During spring of 2020 the World Health Organization classified the out brake of Covid-19 as a pandemic (17). In March 2020 all elective care in Region Stockholm got cancelled,

including obesity treatment at the outpatient paediatric clinic at Södertälje hospital, to be able to reallocate health care staff to the intensive care unit and emergency room (18). All group sessions and individual visits to the multidisciplinary obesity team was completely interrupted for about three months of time and gradually resumed in June 2020 until the second wave of the pandemic forced another close-down of the elective care in October 2020. The purpose of this study was to assess whether 3-6 months interruption of visits to the multidisciplinary team during first year of obesity treatment in children affected the outcome.

Aim

The aim was to study whether the first wave of the Covid-19-pandemic affected the outcome of childhood obesity treatment at one outpatient paediatric clinic in Region Stockholm.

Material and Methods

Subjects

All children who started their weight loss treatment programme at the outpatient paediatric clinic in Södertälje hospital between May 1, 2019 and October 31, 2019 were included.
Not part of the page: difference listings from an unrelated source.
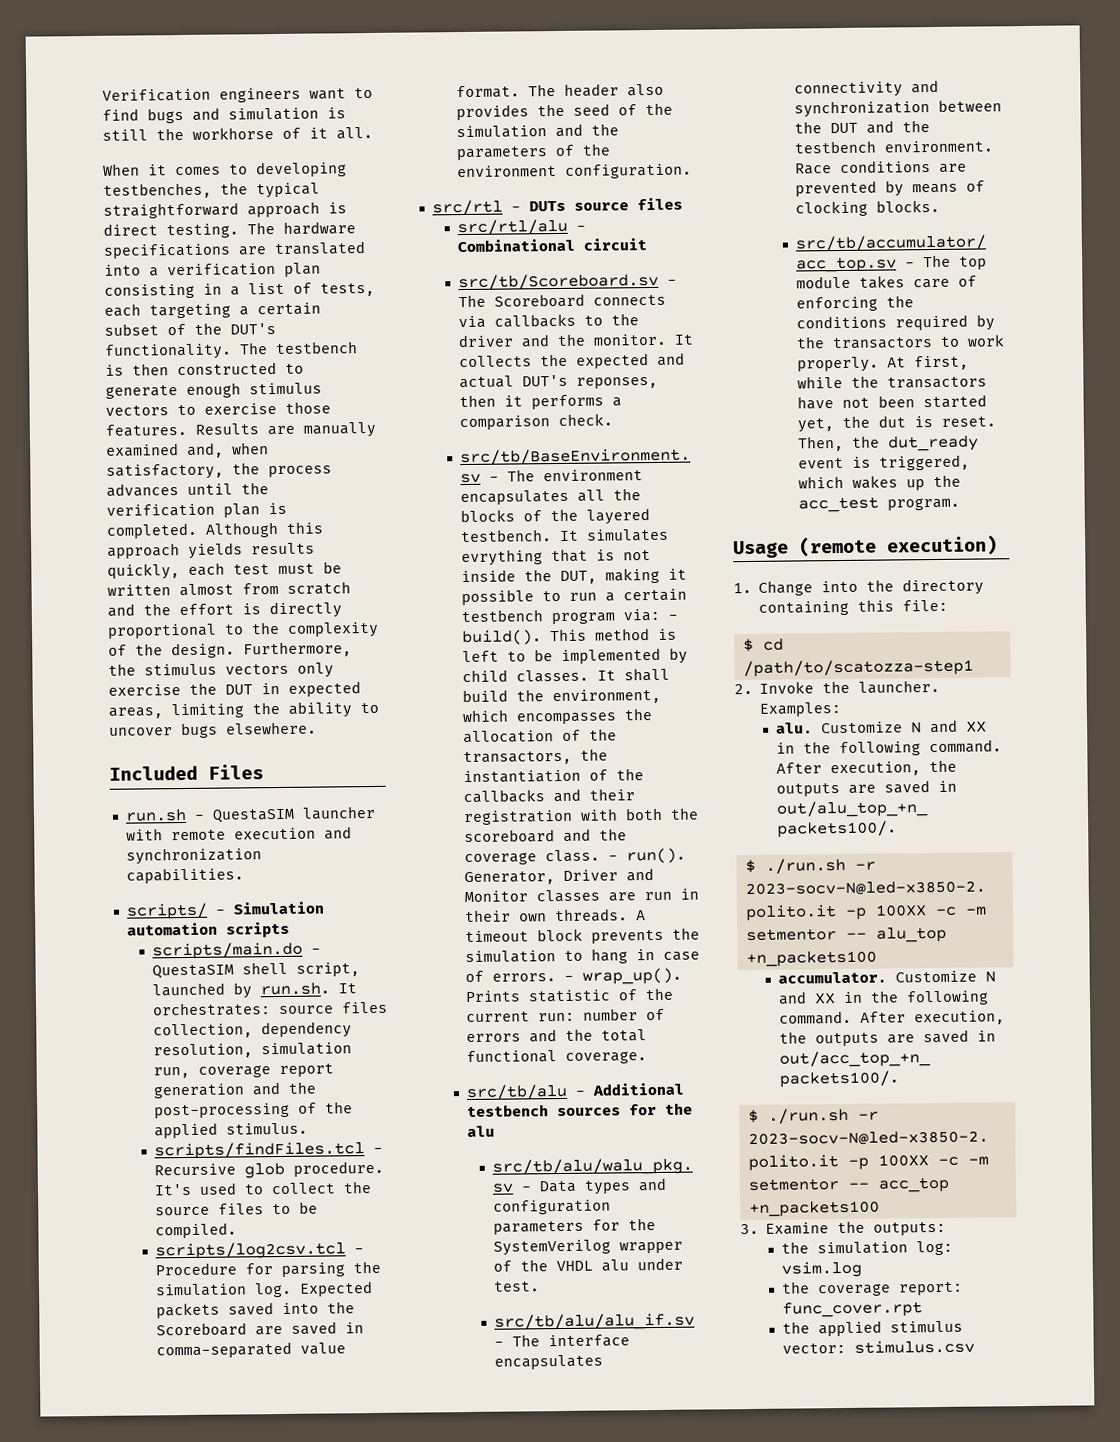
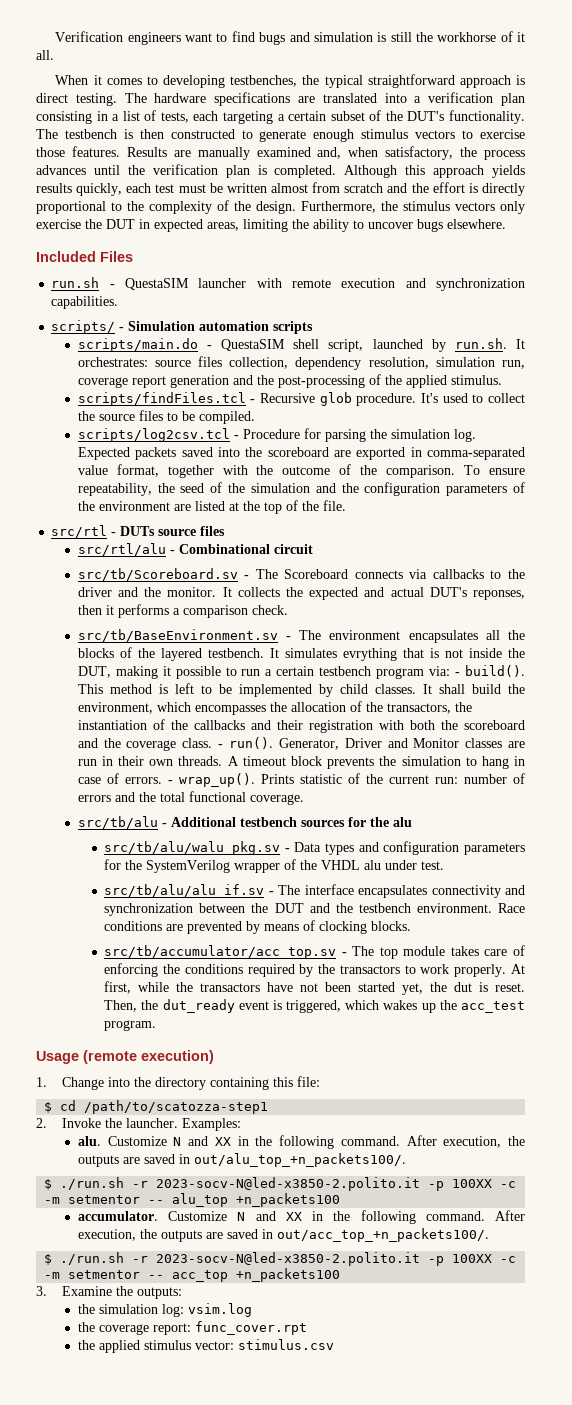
- Expected packets saved into the Scoreboard are saved in comma-separated value format. The header also provides the seed of the simulation and the parameters of the environment configuration.
+ Expected packets saved into the scoreboard are exported in comma-separated value format, together with the outcome of the comparison. To ensure repeatability, the seed of the simulation and the configuration parameters of the environment are listed at the top of the file.

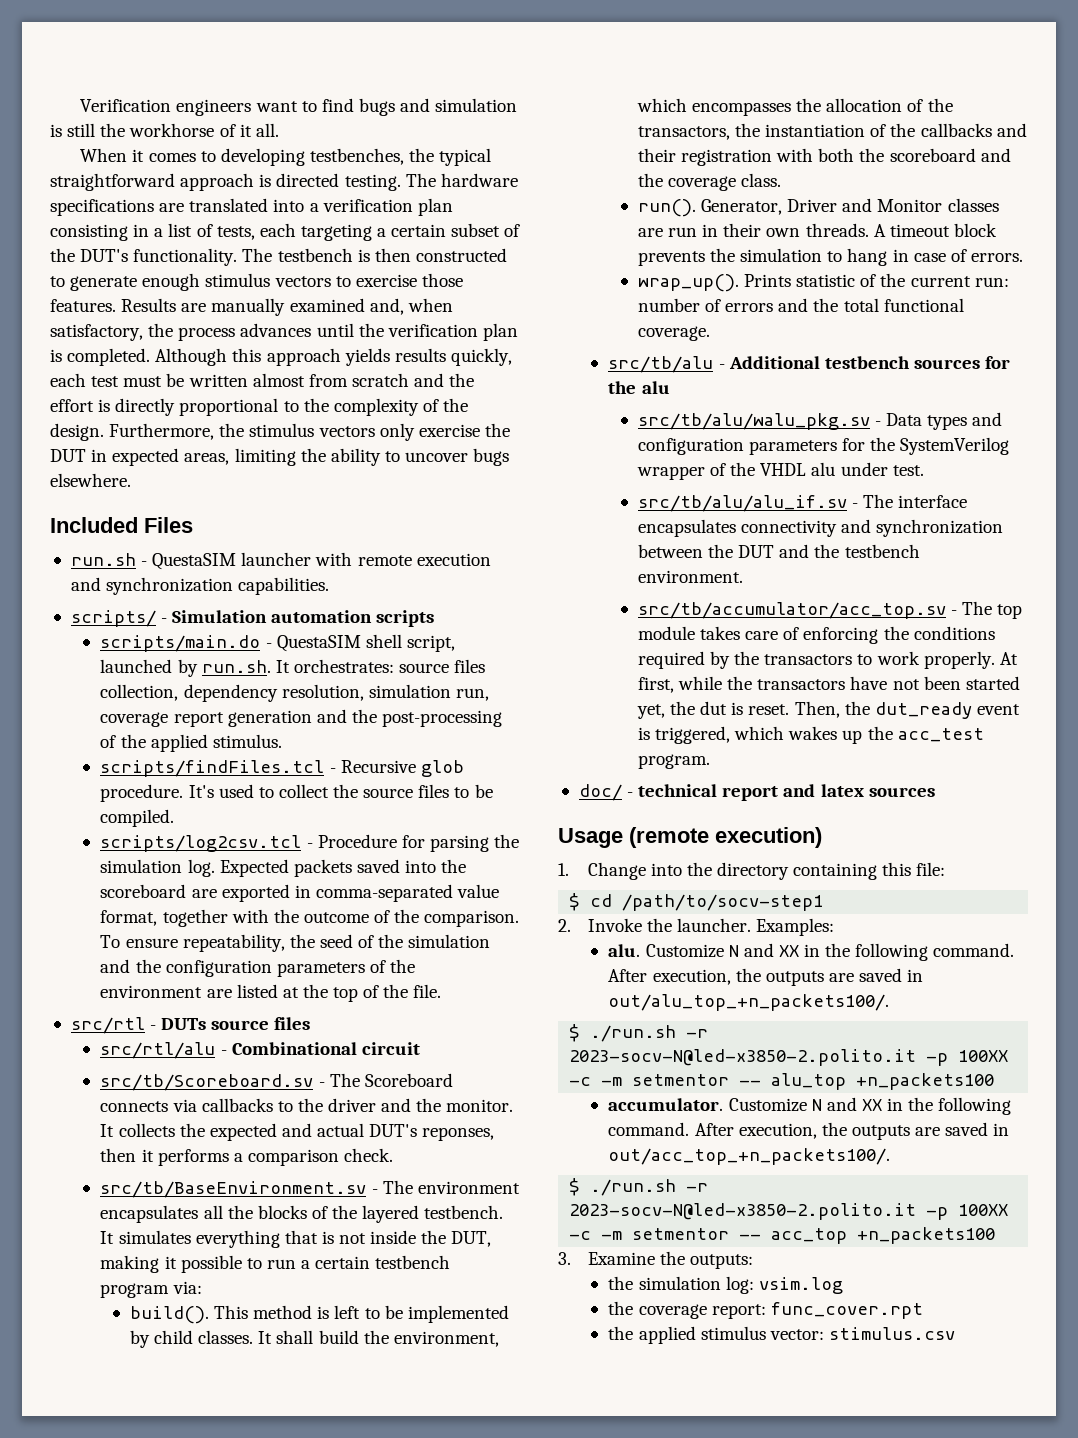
- When it comes to developing testbenches, the typical straightforward approach is direct testing.
+ When it comes to developing testbenches, the typical straightforward approach is directed testing.
- It simulates evrything that is not inside the DUT, making it possible to run a certain testbench program via: - build().
+ It simulates everything that is not inside the DUT, making it possible to run a certain testbench program via:
+ build().
- It shall build the environment, which encompasses the allocation of the transactors, the instantiation of the callbacks and their registration with both the scoreboard and the coverage class. - run().
+ It shall build the environment, which encompasses the allocation of the transactors, the instantiation of the callbacks and their registration with both the scoreboard and the coverage class.
+ run().
- A timeout block prevents the simulation to hang in case of errors. - wrap_up().
+ A timeout block prevents the simulation to hang in case of errors.
+ wrap_up().
- Race conditions are prevented by means of clocking blocks.
+ doc/ - technical report and latex sources
- $ cd /path/to/scatozza-step1
+ $ cd /path/to/socv-step1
The subjects first year of treatment got affected by the first wave of Covid-19-pandemic when elective care got cancelled 3-6 months during 2020.

Comparison group

The comparison group consists of all children who started their weight loss treatment programme at the outpatient paediatric clinic in Södertälje hospital exactly one year earlier than the subjects, between May 1, 2018 and October 31, 2018. They completed their first year of treatment before the Covid-19-pandemic and their results of first year of treatment is therefore not affected by it.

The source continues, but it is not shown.